YOUR INSTRUCTIONS: With the images set aside, retype every record below character for character.

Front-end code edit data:
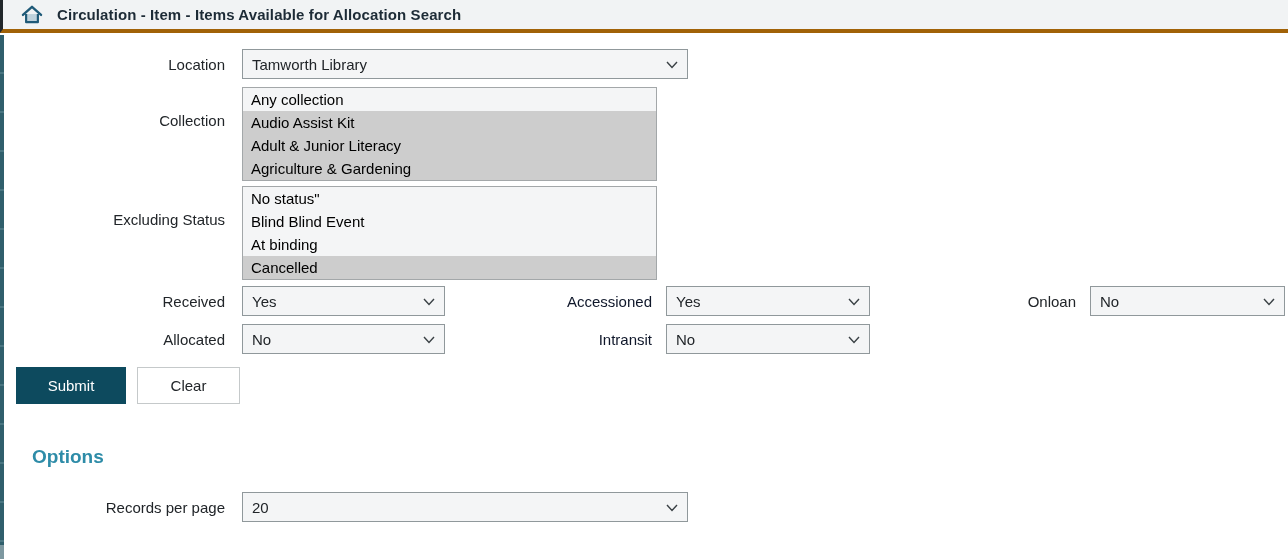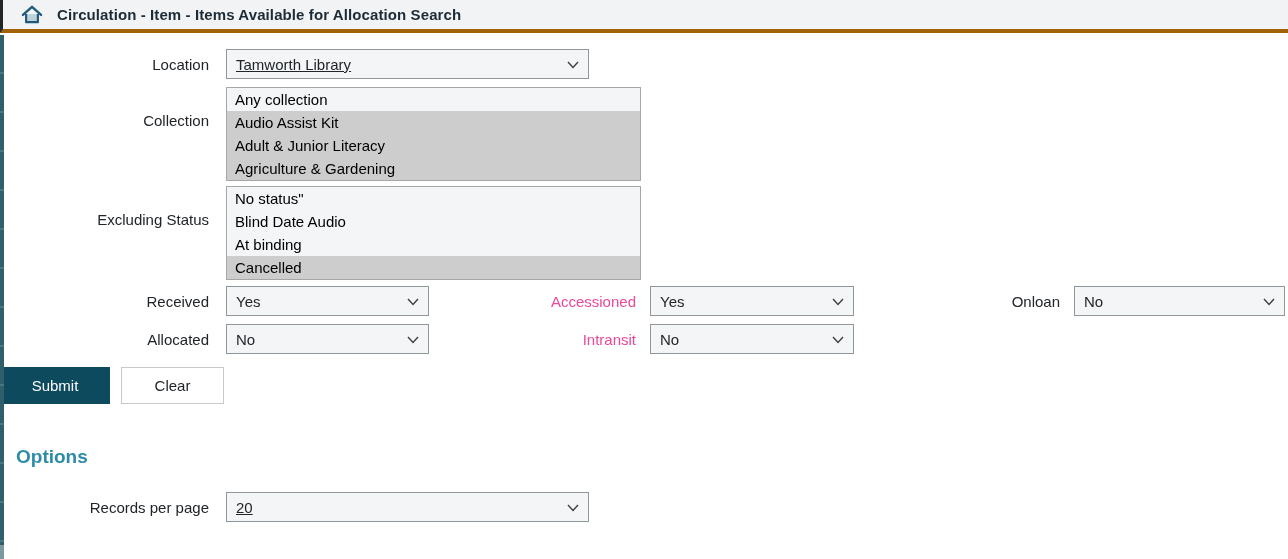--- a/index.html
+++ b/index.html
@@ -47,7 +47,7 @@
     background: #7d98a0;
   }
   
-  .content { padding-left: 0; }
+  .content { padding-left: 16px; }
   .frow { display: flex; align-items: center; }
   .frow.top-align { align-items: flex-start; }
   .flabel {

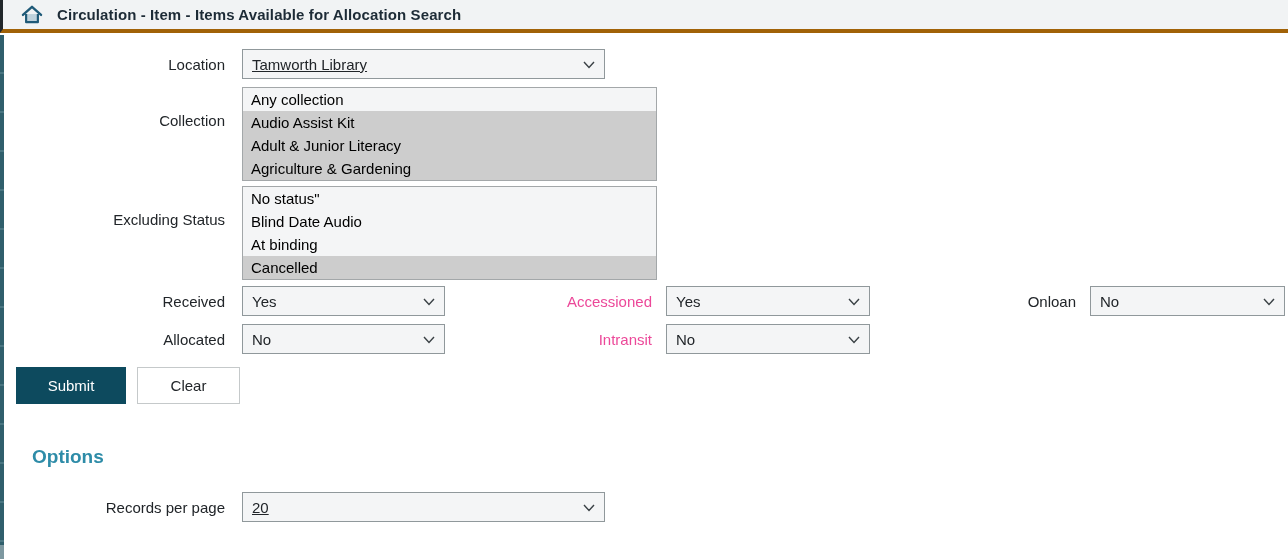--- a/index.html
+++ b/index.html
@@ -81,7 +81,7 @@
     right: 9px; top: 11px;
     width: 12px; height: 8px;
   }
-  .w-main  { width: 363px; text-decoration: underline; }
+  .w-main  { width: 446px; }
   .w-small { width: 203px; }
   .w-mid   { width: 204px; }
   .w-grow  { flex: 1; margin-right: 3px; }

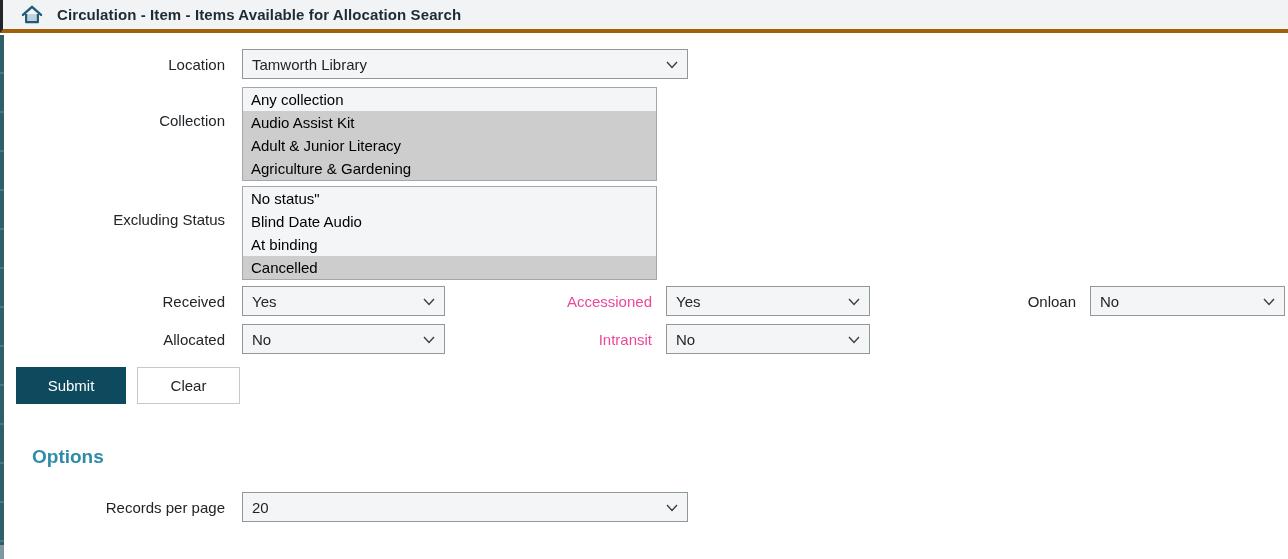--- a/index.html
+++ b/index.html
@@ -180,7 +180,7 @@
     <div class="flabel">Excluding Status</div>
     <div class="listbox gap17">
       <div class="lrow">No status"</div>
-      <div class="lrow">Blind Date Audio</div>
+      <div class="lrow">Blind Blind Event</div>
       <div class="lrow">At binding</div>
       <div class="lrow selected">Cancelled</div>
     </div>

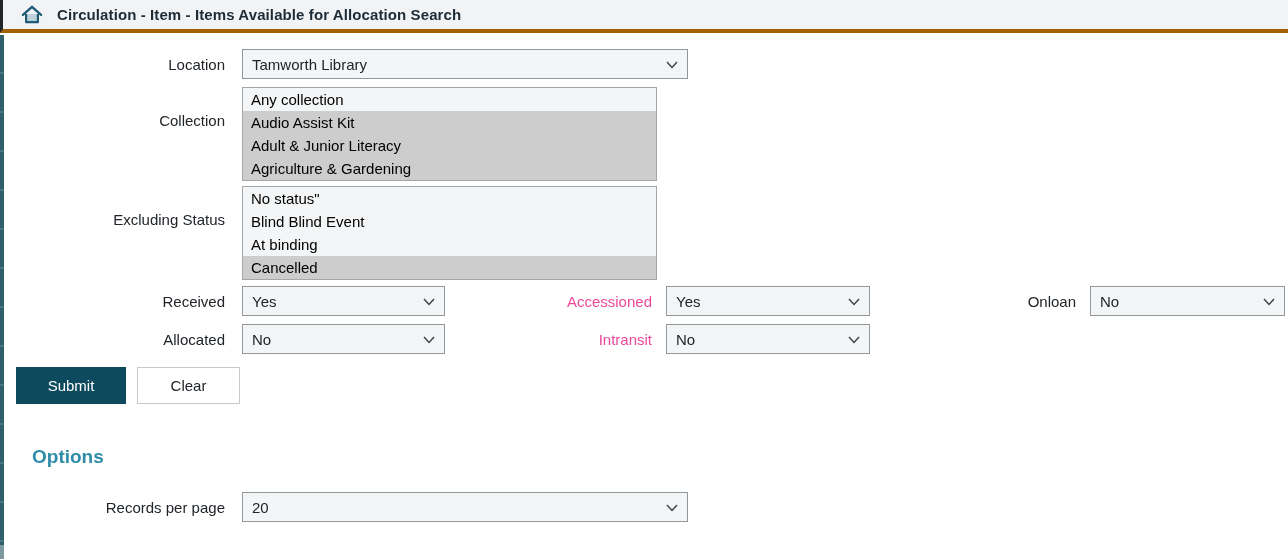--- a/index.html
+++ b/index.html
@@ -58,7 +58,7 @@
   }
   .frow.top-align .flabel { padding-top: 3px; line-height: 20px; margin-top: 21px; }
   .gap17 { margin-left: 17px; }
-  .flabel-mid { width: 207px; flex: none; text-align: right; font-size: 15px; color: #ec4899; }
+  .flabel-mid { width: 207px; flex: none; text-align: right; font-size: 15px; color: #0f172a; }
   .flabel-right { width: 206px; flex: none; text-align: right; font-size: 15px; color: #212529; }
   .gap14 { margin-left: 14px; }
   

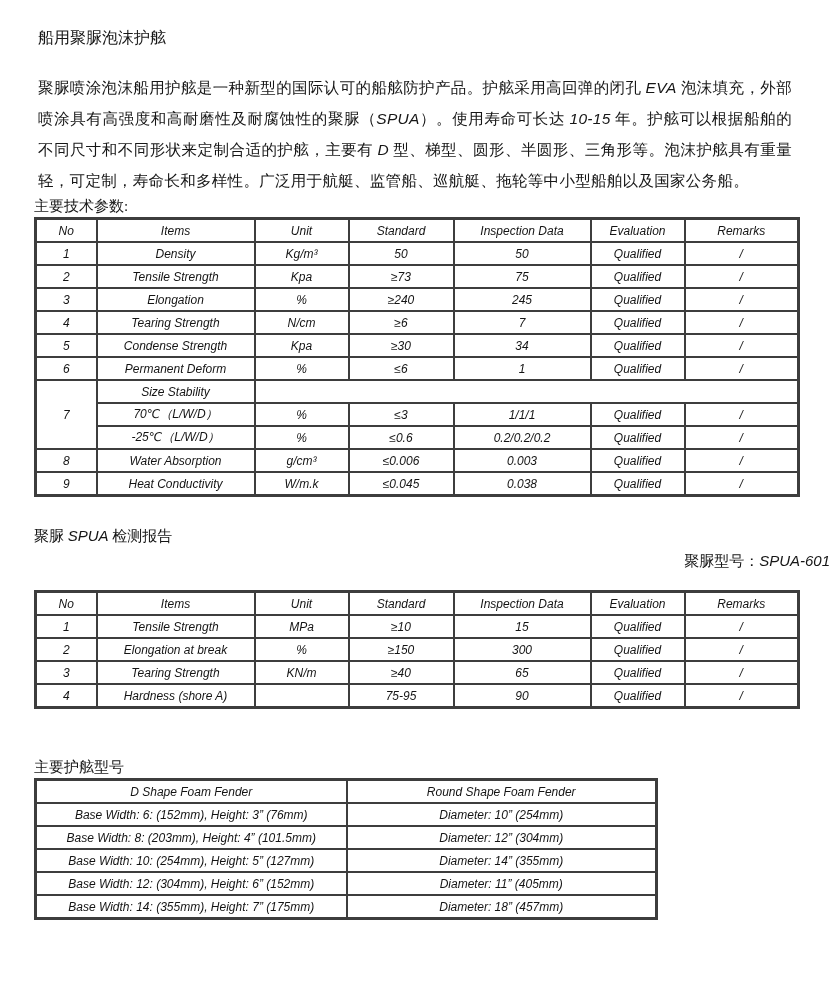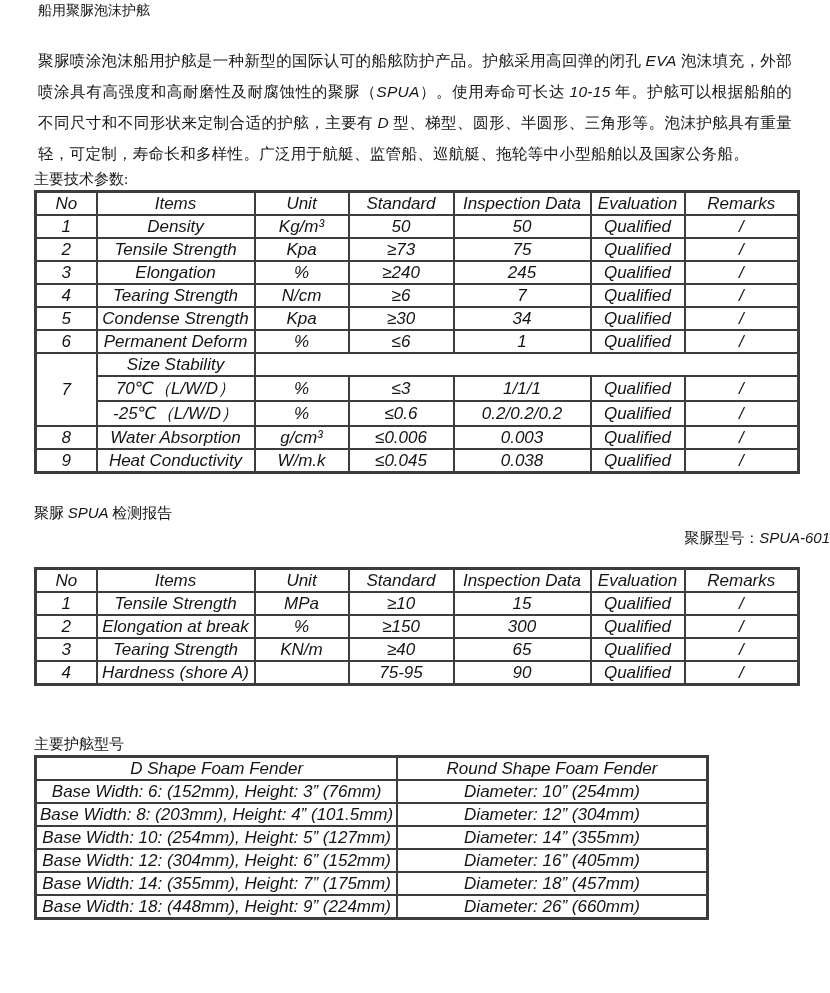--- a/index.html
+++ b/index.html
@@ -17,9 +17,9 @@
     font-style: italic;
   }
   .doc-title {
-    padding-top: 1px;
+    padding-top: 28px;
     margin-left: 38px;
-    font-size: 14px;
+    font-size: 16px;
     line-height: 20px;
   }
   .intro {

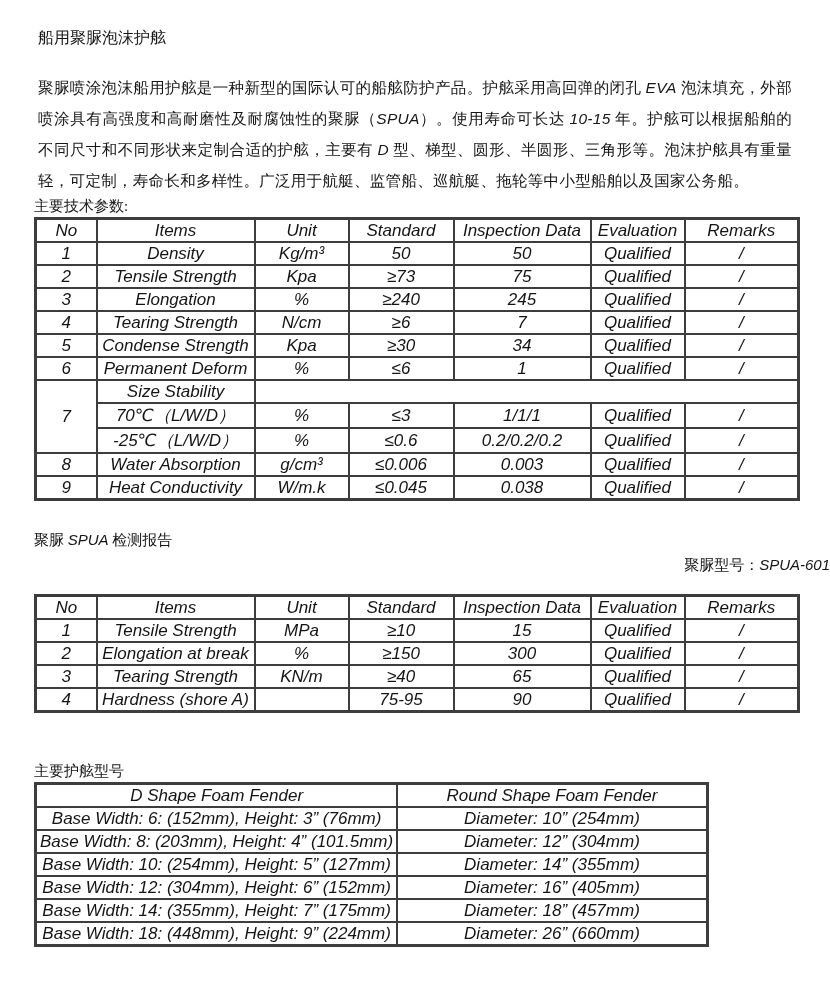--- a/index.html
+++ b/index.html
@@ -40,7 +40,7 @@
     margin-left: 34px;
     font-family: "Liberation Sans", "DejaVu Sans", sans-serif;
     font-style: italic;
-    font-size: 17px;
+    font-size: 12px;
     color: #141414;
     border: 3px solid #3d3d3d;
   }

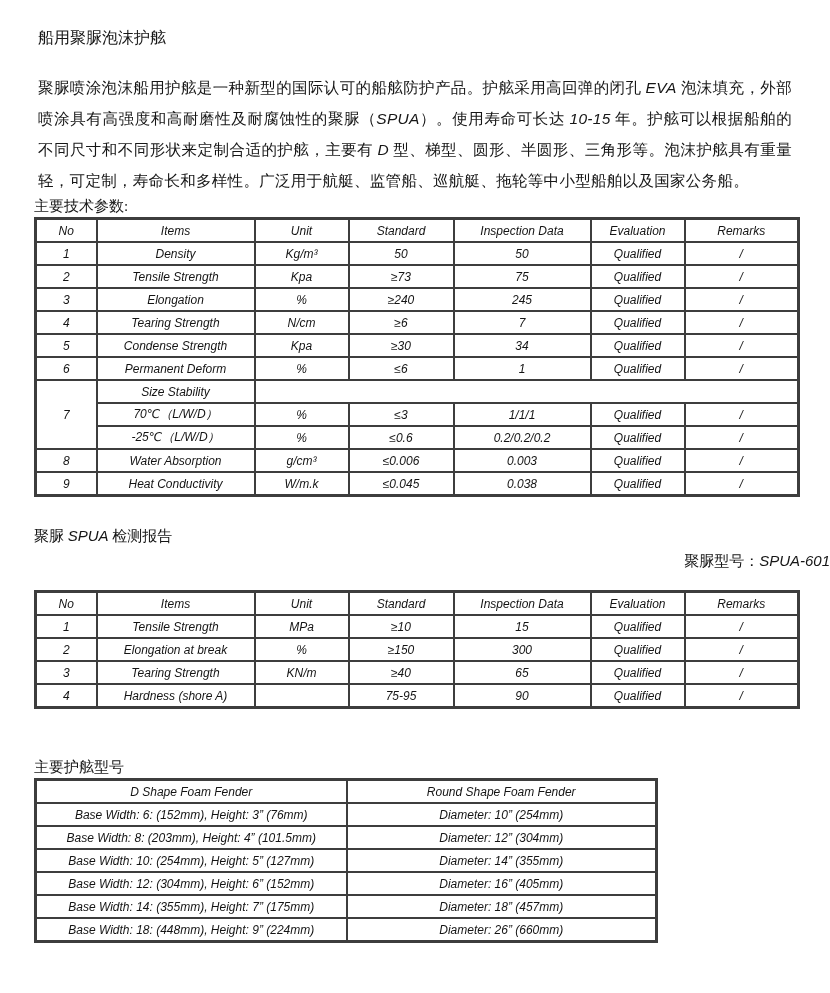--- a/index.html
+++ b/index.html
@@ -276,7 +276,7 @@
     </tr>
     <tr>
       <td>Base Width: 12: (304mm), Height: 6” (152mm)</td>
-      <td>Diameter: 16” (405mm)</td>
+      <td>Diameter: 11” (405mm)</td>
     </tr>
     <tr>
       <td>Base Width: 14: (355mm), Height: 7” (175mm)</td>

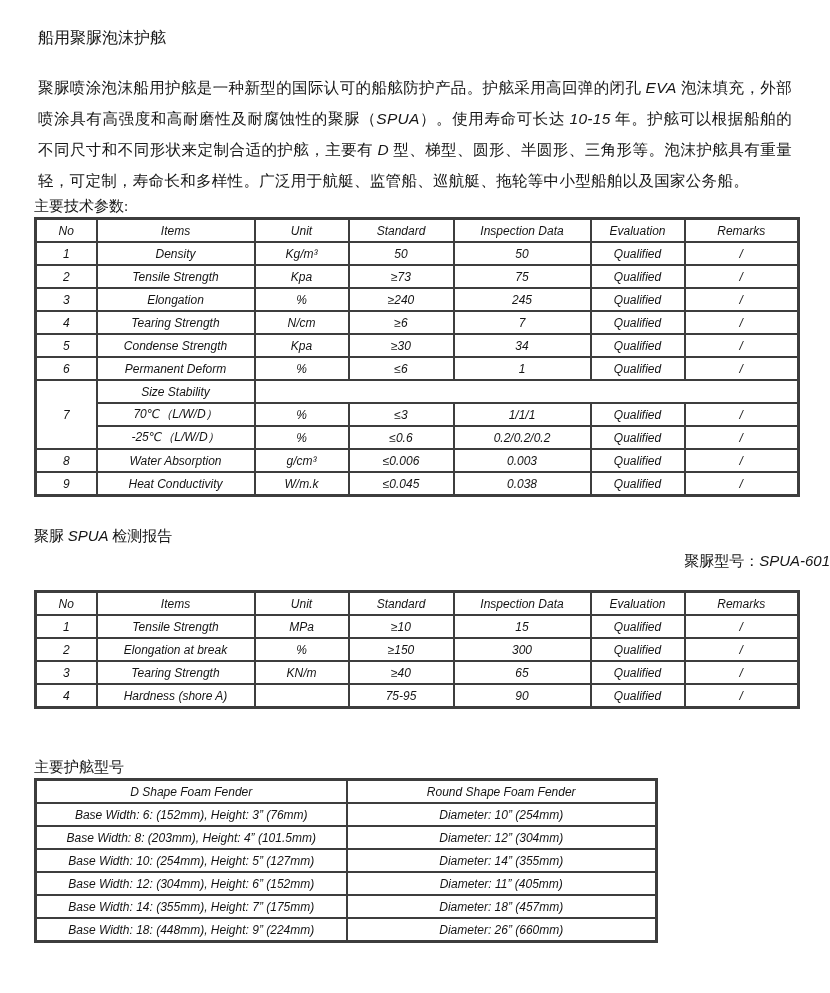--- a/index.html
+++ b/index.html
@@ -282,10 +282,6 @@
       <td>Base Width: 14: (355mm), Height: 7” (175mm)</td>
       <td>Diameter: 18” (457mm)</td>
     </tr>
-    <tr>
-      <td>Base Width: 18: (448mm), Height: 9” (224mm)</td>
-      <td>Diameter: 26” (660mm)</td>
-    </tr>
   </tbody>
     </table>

ANSWER TO THIS EXERCISE:
--- a/index.html
+++ b/index.html
@@ -47,7 +47,7 @@
     background: #7d98a0;
   }
   
-  .content { padding-left: 0; }
+  .content { padding-left: 16px; }
   .frow { display: flex; align-items: center; }
   .frow.top-align { align-items: flex-start; }
   .flabel {

--- a/index.html
+++ b/index.html
@@ -81,7 +81,7 @@
     right: 9px; top: 11px;
     width: 12px; height: 8px;
   }
-  .w-main  { width: 363px; text-decoration: underline; }
+  .w-main  { width: 446px; }
   .w-small { width: 203px; }
   .w-mid   { width: 204px; }
   .w-grow  { flex: 1; margin-right: 3px; }

--- a/index.html
+++ b/index.html
@@ -180,7 +180,7 @@
     <div class="flabel">Excluding Status</div>
     <div class="listbox gap17">
       <div class="lrow">No status"</div>
-      <div class="lrow">Blind Date Audio</div>
+      <div class="lrow">Blind Blind Event</div>
       <div class="lrow">At binding</div>
       <div class="lrow selected">Cancelled</div>
     </div>

--- a/index.html
+++ b/index.html
@@ -58,7 +58,7 @@
   }
   .frow.top-align .flabel { padding-top: 3px; line-height: 20px; margin-top: 21px; }
   .gap17 { margin-left: 17px; }
-  .flabel-mid { width: 207px; flex: none; text-align: right; font-size: 15px; color: #ec4899; }
+  .flabel-mid { width: 207px; flex: none; text-align: right; font-size: 15px; color: #0f172a; }
   .flabel-right { width: 206px; flex: none; text-align: right; font-size: 15px; color: #212529; }
   .gap14 { margin-left: 14px; }
   

--- a/index.html
+++ b/index.html
@@ -17,9 +17,9 @@
     font-style: italic;
   }
   .doc-title {
-    padding-top: 1px;
+    padding-top: 28px;
     margin-left: 38px;
-    font-size: 14px;
+    font-size: 16px;
     line-height: 20px;
   }
   .intro {

--- a/index.html
+++ b/index.html
@@ -40,7 +40,7 @@
     margin-left: 34px;
     font-family: "Liberation Sans", "DejaVu Sans", sans-serif;
     font-style: italic;
-    font-size: 17px;
+    font-size: 12px;
     color: #141414;
     border: 3px solid #3d3d3d;
   }

--- a/index.html
+++ b/index.html
@@ -276,7 +276,7 @@
     </tr>
     <tr>
       <td>Base Width: 12: (304mm), Height: 6” (152mm)</td>
-      <td>Diameter: 16” (405mm)</td>
+      <td>Diameter: 11” (405mm)</td>
     </tr>
     <tr>
       <td>Base Width: 14: (355mm), Height: 7” (175mm)</td>

--- a/index.html
+++ b/index.html
@@ -282,10 +282,6 @@
       <td>Base Width: 14: (355mm), Height: 7” (175mm)</td>
       <td>Diameter: 18” (457mm)</td>
     </tr>
-    <tr>
-      <td>Base Width: 18: (448mm), Height: 9” (224mm)</td>
-      <td>Diameter: 26” (660mm)</td>
-    </tr>
   </tbody>
     </table>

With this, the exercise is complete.